◆ **THE PROBLEM**: Would you repeat the whole listing exactly, pictures excluded?

····················

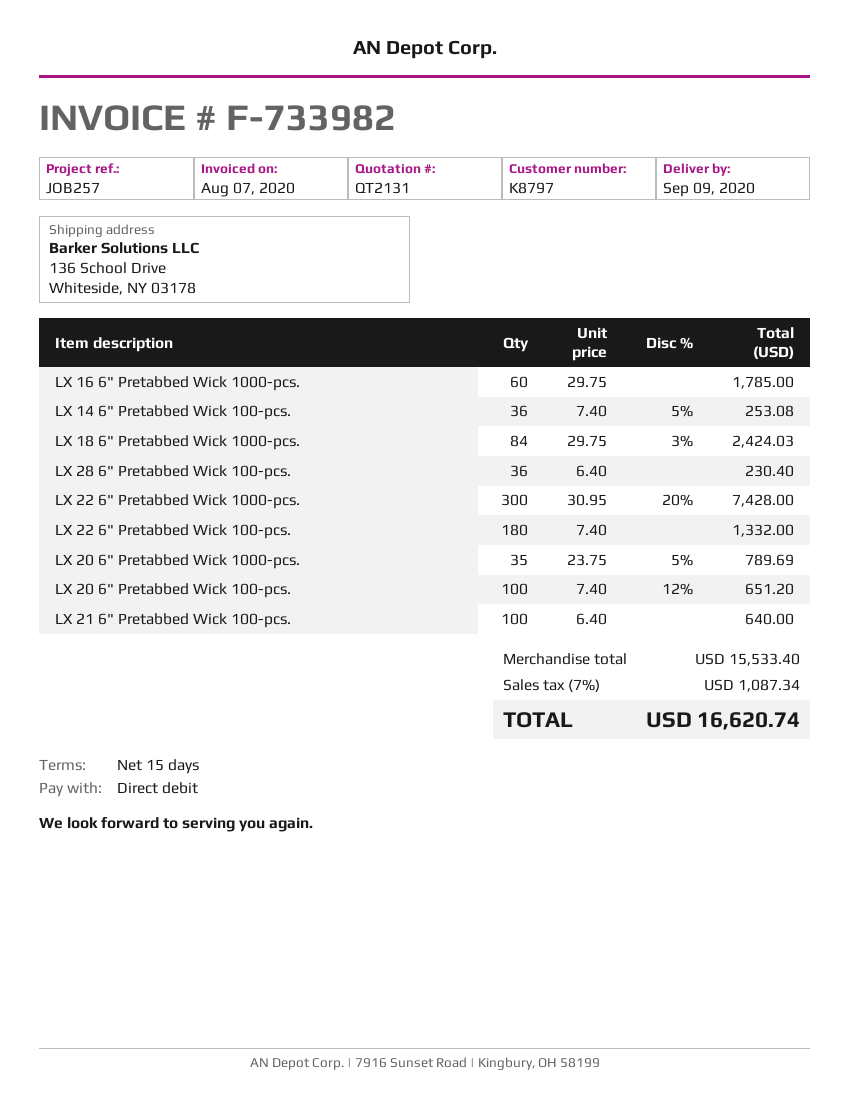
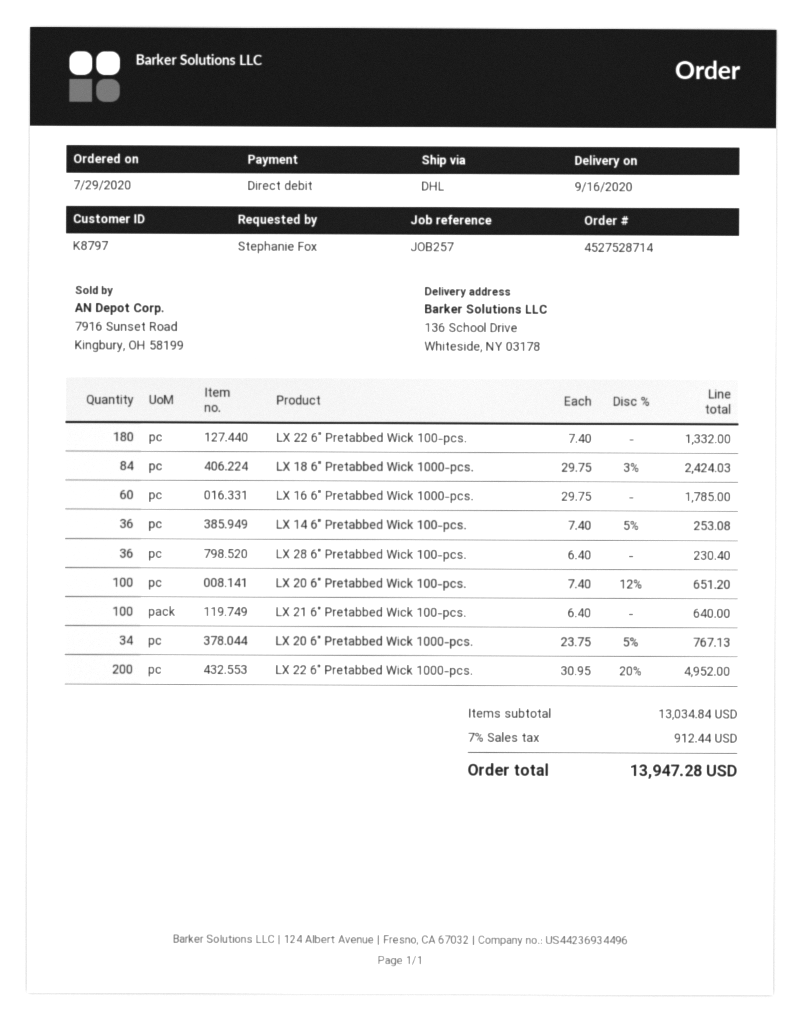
delivery date: 2020-09-09 -> 2020-09-16
LX 22 6" Pretabbed Wick 1000-pcs.: 300 x 30.95 - 20% = 7428.00 -> 200 x 30.95 - 20% = 4952.00
LX 20 6" Pretabbed Wick 1000-pcs.: 35 x 23.75 - 5% = 789.69 -> 34 x 23.75 - 5% = 767.13
subtotal: 15533.40 -> 13034.84
tax: 7% = 1087.34 -> 7% = 912.44
total: 16620.74 -> 13947.28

····················

◆ **RESPONSE AREA**:
delivery date: 2020-09-09 -> 2020-09-16
LX 22 6" Pretabbed Wick 1000-pcs.: 300 x 30.95 - 20% = 7428.00 -> 200 x 30.95 - 20% = 4952.00
LX 20 6" Pretabbed Wick 1000-pcs.: 35 x 23.75 - 5% = 789.69 -> 34 x 23.75 - 5% = 767.13
subtotal: 15533.40 -> 13034.84
tax: 7% = 1087.34 -> 7% = 912.44
total: 16620.74 -> 13947.28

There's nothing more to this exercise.